Development of Chainlink is open source, allowing anyone to review and contribute to the code. The project has dozens of repositories on Github with the most active repo accruing over 4,000 commits from 33 developers over the past year. The current codebase is still under active development as is evident by ranking #2 in activity over the last year within the crypto space.
As of Q1 2021, LINK has 185 price oracles for the Ethereum network, which are used as an aggregate pricing network for DeFi applications. Most of these oracles are currently approved by the Chainlink team, as the true decentralized vision of the project has yet to be realized. 180 oracles (or nodes) is more than in the Delegated Proof of stake system of EOS (21), but far less than in a truly decentralized, permissionless system like Ethereum (~7,200) or Bitcoin (~10,200).
Security in the Chainlink system is ultimately controlled by economic incentives and staking. LINK is subject to some inherited risk as it runs atop Ethereum, so any bugs or issues with Ethereum cascade down to LINK. That said, Chainlink has not suffered any public bugs and actively runs a bug bounty program.
Staking, collateral ratios, and a healthy oracle competition are incredibly important to Chainlink because if any aspect is “gamed” or becomes corrupted, the financial incentives protecting the network can quickly switch in favor of an attacker. What is most critical in the process is the value of the collateral being staked must be greater than or equal to the value of the assets being transferred in these contracts. As the crypto industry grows and smart contracts become more sophisticated, the amount of money to be made by corrupting the input data grows as well.
Further decentralizing the oracle network remains another area of improvement the Chainlink team acknowledges and is committed to improving. Clients using the Chainlink client smart contract can deploy Job specifications resulting in Job IDs being shared with other clients. This means every data request has a predetermined oracle that can fulfill the query. This is a downside of an early oracle network: randomness and pure competition amongst oracles do not currently exist.
The Chainlink network currently supports Ethereum, Bitcoin, Binance, and Hyperledger with over 200+ integrations in the pipeline, including 50+ additional blockchains. Some other blockchain projects intending to use Chainlink include Celer, Polkadot, Synthetix, Olympus Labs, Wanchain, Kaleido (ConsenSys), bZx, and ZeppelinOS. Chainlink is also crucial to DeFi projects like Kyber Network, AVA, Graph Protocol, Synthetix, and bZx as they rely on Chainlink’s oracles for ETH price feeds.

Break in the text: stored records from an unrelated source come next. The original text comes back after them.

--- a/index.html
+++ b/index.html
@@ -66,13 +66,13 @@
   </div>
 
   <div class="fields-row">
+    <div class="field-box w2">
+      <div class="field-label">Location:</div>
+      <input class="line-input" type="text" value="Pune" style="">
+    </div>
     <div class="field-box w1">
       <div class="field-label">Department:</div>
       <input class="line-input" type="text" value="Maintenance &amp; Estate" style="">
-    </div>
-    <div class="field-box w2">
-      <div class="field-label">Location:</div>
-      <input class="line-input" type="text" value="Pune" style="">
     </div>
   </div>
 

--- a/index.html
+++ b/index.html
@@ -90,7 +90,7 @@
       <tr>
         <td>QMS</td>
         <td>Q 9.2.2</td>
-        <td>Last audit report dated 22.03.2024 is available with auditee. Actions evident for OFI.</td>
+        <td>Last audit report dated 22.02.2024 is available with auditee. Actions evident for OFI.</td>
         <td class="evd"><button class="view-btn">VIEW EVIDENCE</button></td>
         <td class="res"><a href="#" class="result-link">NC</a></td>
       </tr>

Partnerships have been a tremendous catalyst for LINK in the past, most notably Google, Intel, and Oracle. Chainlink’s real use case is demonstrated by its long list of partners, as well as SWIFT and Google from the traditional business world. Parent company Smart Contract Limited partnered with SWIFT after completing a proof of concept trial in June 2017.

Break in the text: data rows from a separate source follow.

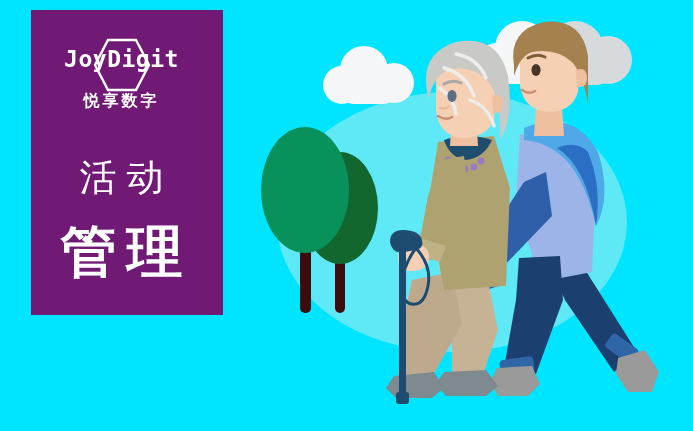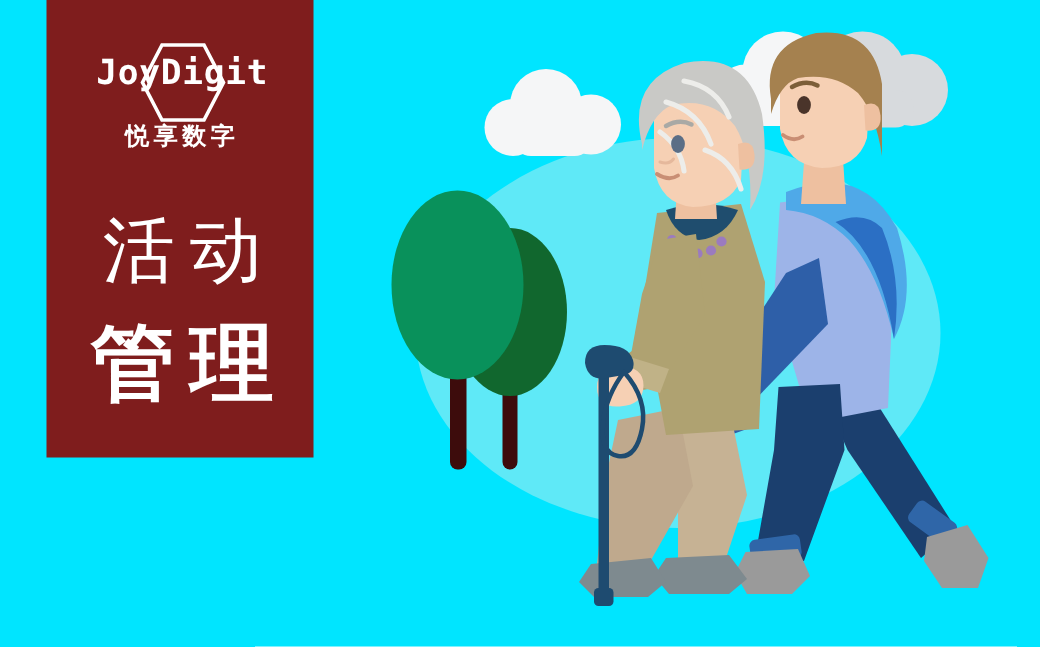--- a/index.html
+++ b/index.html
@@ -24,10 +24,10 @@
   .panel {
     position: absolute;
     left: 31px;
-    top: 0px;
-    width: 178px;
+    top: 10px;
+    width: 192px;
     height: 305px;
-    background: #7f1d1d;
+    background: #701a75;
     z-index: 5;
   }
   .logo-wrap {

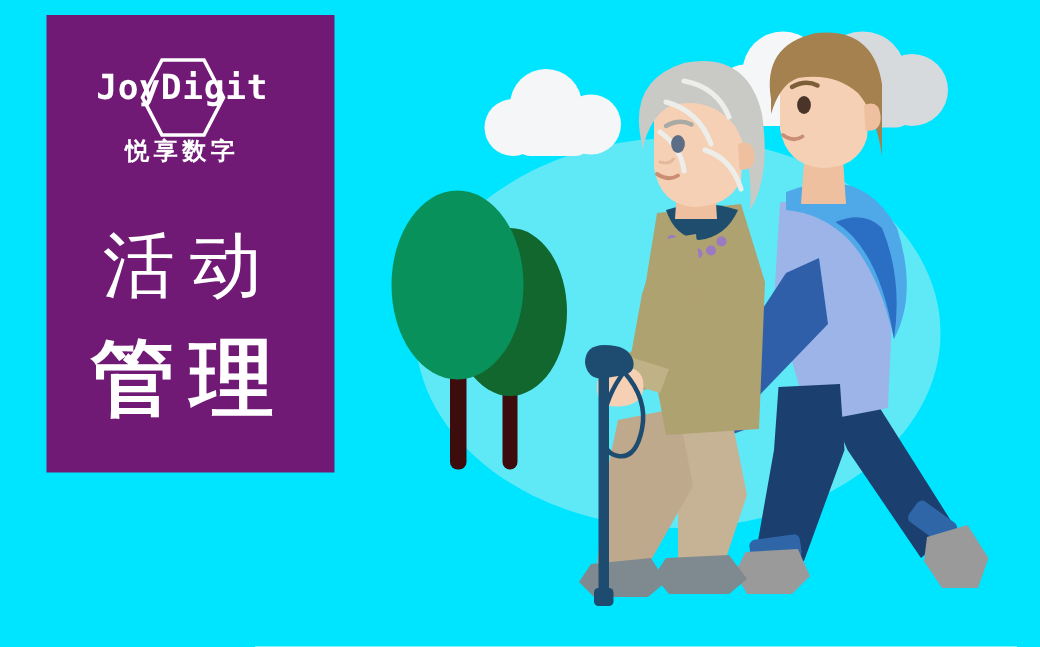--- a/index.html
+++ b/index.html
@@ -79,7 +79,7 @@
   }
   .title-1 {
     top: 138px;
-    font-size: 48px;
+    font-size: 37px;
     font-weight: 300;
     line-height: 60px;
   }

LINK’s impressive integration and partnerships have driven on-chain activity of the LINK token to new highs, as seen below in the active address count of wallets each day that hold more than 10 LINK tokens. In 2019, wallets holding more than 10 LINK hovered around 10,000 addresses, but in 2020, that number has more than tripled to 35,000 active addresses.
Figure 5 LINK wallets holding > 10 LINK.
Finally, LINK has one of the most dedicated and vocal communities in the crypto industry, going by the name “LINK Marines”, a jab at the once equally relentless XRP community that refers to itself as the “XRP Army.” The main LINK Twitter page boasts ~70,000 followers, while the subReddit contains nearly ~20,000 subscribers. While these numbers and others, like Google Trends (below), are modest compared to the likes of Bitcoin, Ethereum, and XRP, the amount of press and visibility of the Chainlink project generated by the community stands toe to toe with any other project.